_Requirement_
Could the lines from the one containing "line-height: 1.42;" through the end of the material below be returned exactly, with nothing else?

_Data_

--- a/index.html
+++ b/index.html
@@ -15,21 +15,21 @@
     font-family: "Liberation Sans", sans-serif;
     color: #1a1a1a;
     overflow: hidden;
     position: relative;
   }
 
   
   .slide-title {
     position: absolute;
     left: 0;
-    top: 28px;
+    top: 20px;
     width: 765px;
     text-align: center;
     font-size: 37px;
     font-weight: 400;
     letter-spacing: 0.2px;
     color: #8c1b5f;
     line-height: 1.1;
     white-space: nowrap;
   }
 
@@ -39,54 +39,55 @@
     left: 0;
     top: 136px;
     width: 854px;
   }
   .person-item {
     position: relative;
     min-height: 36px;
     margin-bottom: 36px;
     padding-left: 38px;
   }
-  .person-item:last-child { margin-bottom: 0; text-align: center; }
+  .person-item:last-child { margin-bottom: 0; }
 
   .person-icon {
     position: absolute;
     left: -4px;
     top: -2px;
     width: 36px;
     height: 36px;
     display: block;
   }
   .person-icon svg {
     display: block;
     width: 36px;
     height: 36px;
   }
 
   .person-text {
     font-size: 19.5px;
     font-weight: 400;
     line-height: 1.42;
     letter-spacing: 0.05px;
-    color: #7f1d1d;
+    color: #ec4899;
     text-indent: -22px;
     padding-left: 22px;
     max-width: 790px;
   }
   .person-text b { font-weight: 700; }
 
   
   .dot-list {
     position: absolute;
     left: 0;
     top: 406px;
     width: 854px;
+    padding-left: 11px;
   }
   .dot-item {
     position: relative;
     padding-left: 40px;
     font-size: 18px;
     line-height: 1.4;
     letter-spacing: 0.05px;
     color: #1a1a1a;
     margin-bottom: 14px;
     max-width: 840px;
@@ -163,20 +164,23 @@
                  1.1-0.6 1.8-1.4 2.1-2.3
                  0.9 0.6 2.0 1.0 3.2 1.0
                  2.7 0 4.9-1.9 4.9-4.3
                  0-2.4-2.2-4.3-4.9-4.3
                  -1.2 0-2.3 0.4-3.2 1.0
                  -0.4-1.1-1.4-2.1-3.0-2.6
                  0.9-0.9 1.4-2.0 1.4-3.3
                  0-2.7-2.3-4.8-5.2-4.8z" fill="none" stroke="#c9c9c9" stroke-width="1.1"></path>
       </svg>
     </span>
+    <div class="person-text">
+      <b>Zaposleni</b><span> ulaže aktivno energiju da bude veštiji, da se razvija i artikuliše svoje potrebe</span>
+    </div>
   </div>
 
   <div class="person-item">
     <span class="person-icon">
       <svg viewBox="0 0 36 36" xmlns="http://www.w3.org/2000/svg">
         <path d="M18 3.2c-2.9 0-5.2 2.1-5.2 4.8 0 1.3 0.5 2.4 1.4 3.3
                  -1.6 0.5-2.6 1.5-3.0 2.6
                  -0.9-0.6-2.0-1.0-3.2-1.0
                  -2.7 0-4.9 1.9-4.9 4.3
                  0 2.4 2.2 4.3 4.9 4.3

_Answer to this exercise_
     line-height: 1.42;
     letter-spacing: 0.05px;
-    color: #7f1d1d;
+    color: #ec4899;
     text-indent: -22px;
     padding-left: 22px;
     max-width: 790px;
   }
   .person-text b { font-weight: 700; }
 
   
   .dot-list {
     position: absolute;
     left: 0;
     top: 406px;
     width: 854px;
+    padding-left: 11px;
   }
   .dot-item {
     position: relative;
     padding-left: 40px;
     font-size: 18px;
     line-height: 1.4;
     letter-spacing: 0.05px;
     color: #1a1a1a;
     margin-bottom: 14px;
     max-width: 840px;
@@ -163,20 +164,23 @@
                  1.1-0.6 1.8-1.4 2.1-2.3
                  0.9 0.6 2.0 1.0 3.2 1.0
                  2.7 0 4.9-1.9 4.9-4.3
                  0-2.4-2.2-4.3-4.9-4.3
                  -1.2 0-2.3 0.4-3.2 1.0
                  -0.4-1.1-1.4-2.1-3.0-2.6
                  0.9-0.9 1.4-2.0 1.4-3.3
                  0-2.7-2.3-4.8-5.2-4.8z" fill="none" stroke="#c9c9c9" stroke-width="1.1"></path>
       </svg>
     </span>
+    <div class="person-text">
+      <b>Zaposleni</b><span> ulaže aktivno energiju da bude veštiji, da se razvija i artikuliše svoje potrebe</span>
+    </div>
   </div>
 
   <div class="person-item">
     <span class="person-icon">
       <svg viewBox="0 0 36 36" xmlns="http://www.w3.org/2000/svg">
         <path d="M18 3.2c-2.9 0-5.2 2.1-5.2 4.8 0 1.3 0.5 2.4 1.4 3.3
                  -1.6 0.5-2.6 1.5-3.0 2.6
                  -0.9-0.6-2.0-1.0-3.2-1.0
                  -2.7 0-4.9 1.9-4.9 4.3
                  0 2.4 2.2 4.3 4.9 4.3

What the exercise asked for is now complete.